[Dataset items]
····················

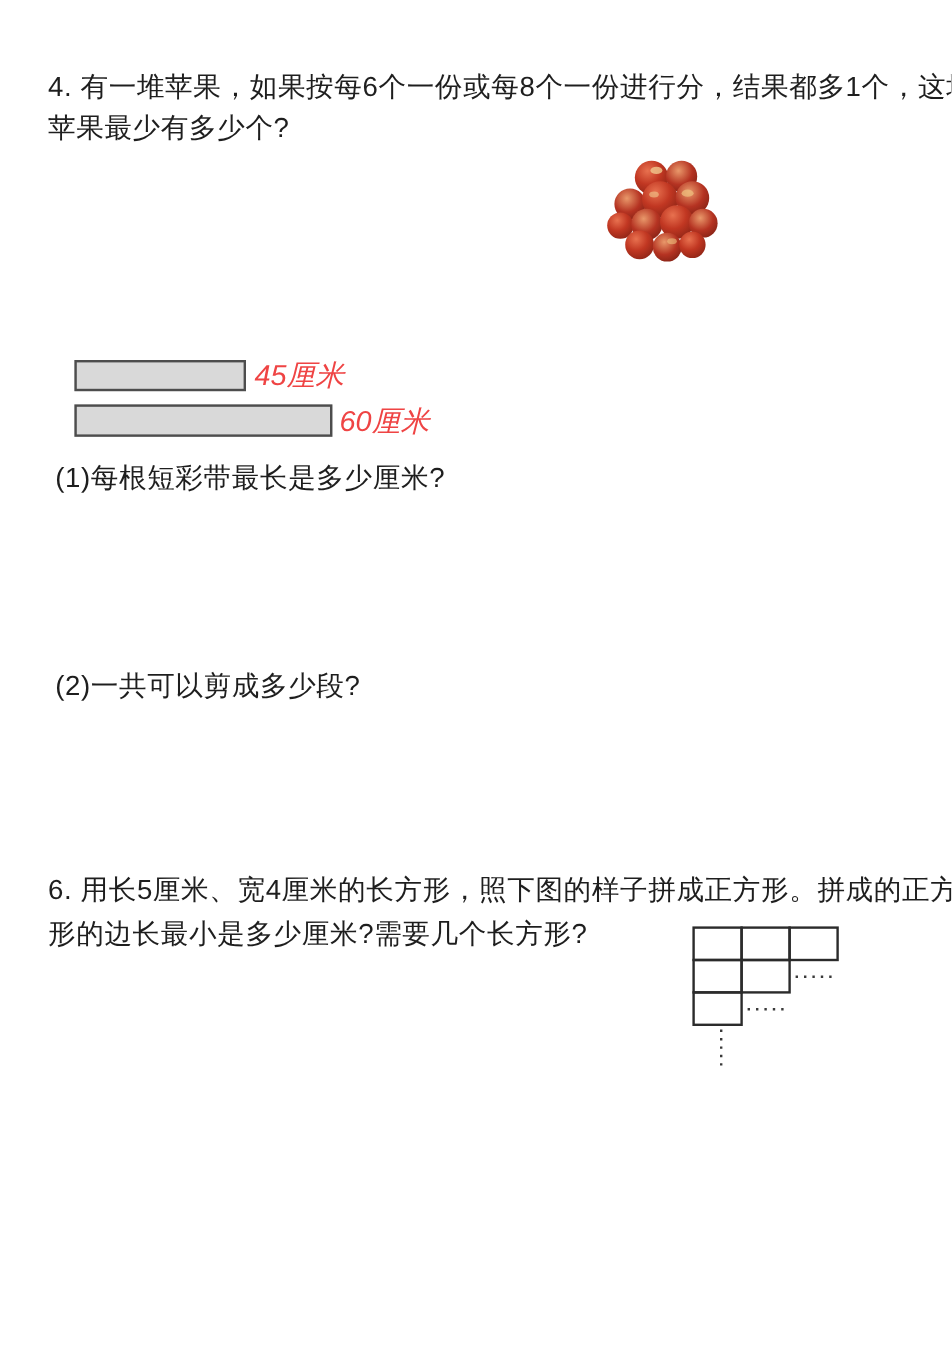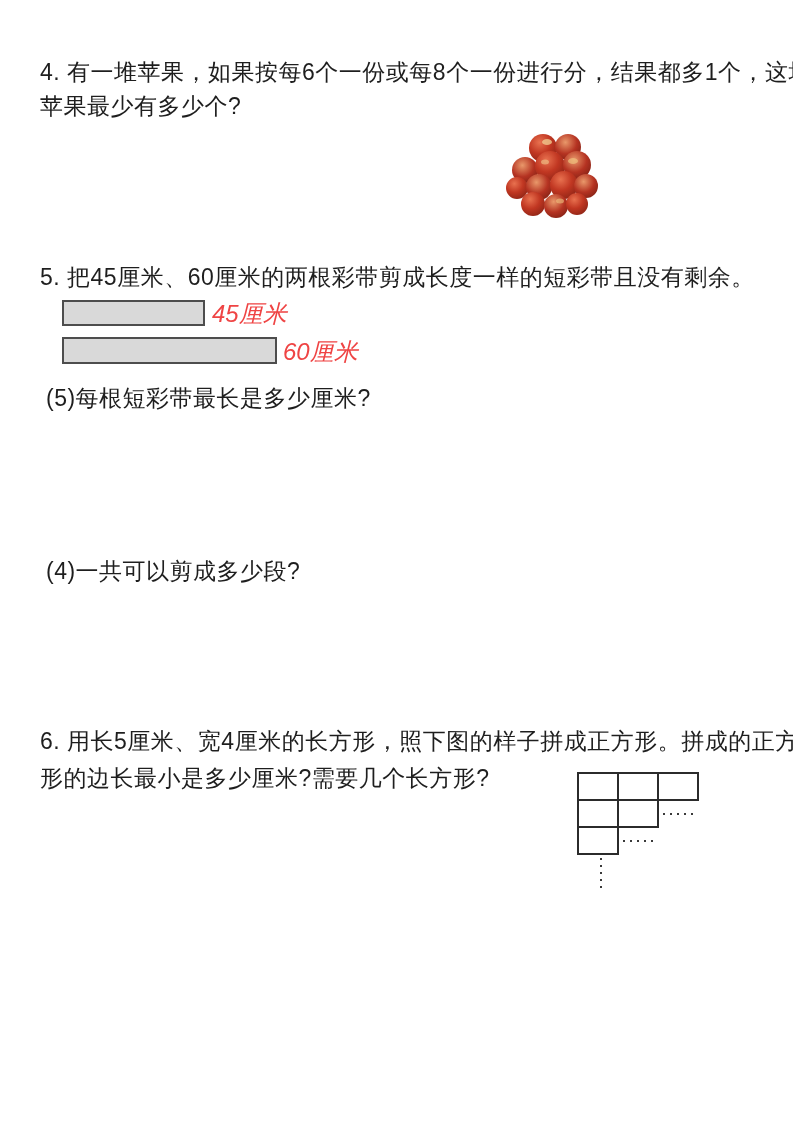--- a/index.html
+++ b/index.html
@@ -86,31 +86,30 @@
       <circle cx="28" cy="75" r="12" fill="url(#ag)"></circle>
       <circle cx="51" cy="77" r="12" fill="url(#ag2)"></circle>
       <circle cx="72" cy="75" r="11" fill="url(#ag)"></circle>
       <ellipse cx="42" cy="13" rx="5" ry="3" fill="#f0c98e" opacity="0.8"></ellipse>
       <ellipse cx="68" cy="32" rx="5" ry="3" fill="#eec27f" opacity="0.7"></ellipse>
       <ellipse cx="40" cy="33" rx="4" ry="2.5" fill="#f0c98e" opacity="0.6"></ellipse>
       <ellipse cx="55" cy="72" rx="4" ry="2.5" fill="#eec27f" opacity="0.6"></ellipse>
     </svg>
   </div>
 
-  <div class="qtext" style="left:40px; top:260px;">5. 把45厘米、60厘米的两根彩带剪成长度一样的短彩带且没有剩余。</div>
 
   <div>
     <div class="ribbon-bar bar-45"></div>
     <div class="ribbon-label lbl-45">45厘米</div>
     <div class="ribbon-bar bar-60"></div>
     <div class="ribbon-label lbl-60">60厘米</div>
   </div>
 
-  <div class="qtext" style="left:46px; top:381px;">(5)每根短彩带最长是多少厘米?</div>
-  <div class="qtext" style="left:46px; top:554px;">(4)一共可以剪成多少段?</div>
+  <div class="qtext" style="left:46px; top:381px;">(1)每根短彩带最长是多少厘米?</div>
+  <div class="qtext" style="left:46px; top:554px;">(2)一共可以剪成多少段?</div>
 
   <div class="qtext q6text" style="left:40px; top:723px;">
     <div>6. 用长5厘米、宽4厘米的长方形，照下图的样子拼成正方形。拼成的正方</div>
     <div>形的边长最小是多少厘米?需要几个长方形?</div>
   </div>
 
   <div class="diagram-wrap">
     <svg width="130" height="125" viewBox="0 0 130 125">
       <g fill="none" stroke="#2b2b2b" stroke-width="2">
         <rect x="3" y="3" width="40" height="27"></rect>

····················

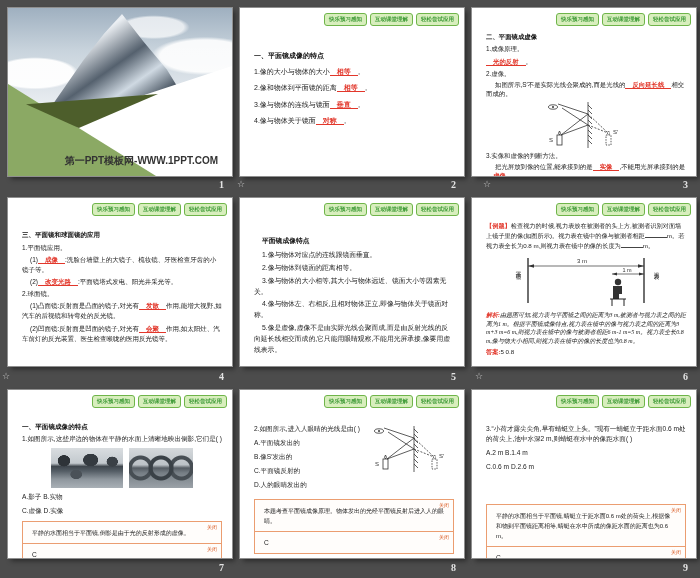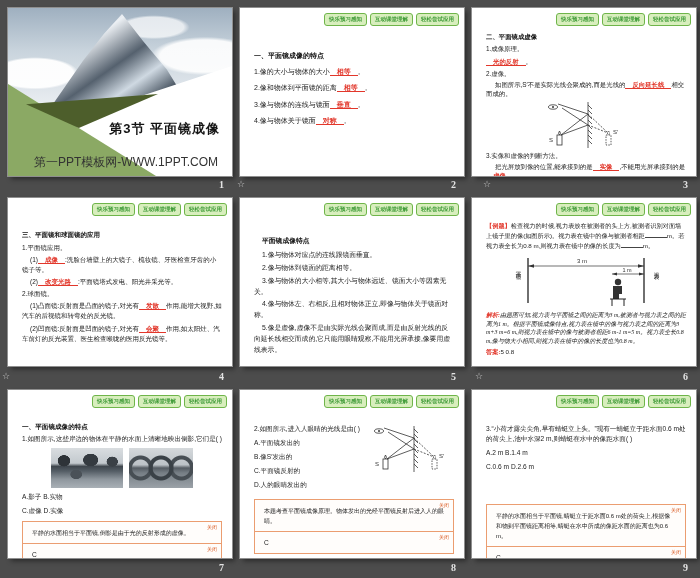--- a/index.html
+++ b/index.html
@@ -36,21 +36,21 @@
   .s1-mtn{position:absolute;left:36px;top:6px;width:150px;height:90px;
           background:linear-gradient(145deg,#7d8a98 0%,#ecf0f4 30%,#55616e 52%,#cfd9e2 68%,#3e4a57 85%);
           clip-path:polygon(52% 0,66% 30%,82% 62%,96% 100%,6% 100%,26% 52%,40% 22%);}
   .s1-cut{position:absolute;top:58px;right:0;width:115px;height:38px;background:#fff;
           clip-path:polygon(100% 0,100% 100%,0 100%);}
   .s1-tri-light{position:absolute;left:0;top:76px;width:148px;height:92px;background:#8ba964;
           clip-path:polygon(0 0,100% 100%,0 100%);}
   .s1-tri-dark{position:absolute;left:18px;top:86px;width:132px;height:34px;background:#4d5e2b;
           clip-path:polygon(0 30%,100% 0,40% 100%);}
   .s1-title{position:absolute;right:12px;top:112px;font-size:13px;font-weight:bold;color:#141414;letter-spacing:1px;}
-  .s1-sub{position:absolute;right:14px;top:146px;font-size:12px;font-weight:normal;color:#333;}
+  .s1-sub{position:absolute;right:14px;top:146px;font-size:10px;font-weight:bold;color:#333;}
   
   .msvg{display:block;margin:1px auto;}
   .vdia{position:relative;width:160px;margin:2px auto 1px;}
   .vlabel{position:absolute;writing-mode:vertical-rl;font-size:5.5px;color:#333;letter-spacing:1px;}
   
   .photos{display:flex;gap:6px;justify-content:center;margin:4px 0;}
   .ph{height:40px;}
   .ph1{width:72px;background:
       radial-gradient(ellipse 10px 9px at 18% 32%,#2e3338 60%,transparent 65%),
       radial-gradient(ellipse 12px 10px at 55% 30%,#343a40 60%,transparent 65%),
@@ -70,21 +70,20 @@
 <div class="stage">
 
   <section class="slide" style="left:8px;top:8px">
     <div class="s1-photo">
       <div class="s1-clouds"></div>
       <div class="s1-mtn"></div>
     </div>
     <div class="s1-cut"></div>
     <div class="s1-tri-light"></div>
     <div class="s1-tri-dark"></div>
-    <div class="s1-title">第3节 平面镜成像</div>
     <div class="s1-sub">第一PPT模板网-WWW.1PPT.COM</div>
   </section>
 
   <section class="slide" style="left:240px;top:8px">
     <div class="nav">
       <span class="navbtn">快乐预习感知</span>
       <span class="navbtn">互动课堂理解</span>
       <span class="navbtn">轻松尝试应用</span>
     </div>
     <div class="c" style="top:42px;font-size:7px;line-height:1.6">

····················

**Task description**:
Which lines in the records contain the word "一共可以剪成多少段"? Copy each one.

**Completed task**:
-  <div class="qtext" style="left:46px; top:554px;">(4)一共可以剪成多少段?</div>
+  <div class="qtext" style="left:46px; top:554px;">(2)一共可以剪成多少段?</div>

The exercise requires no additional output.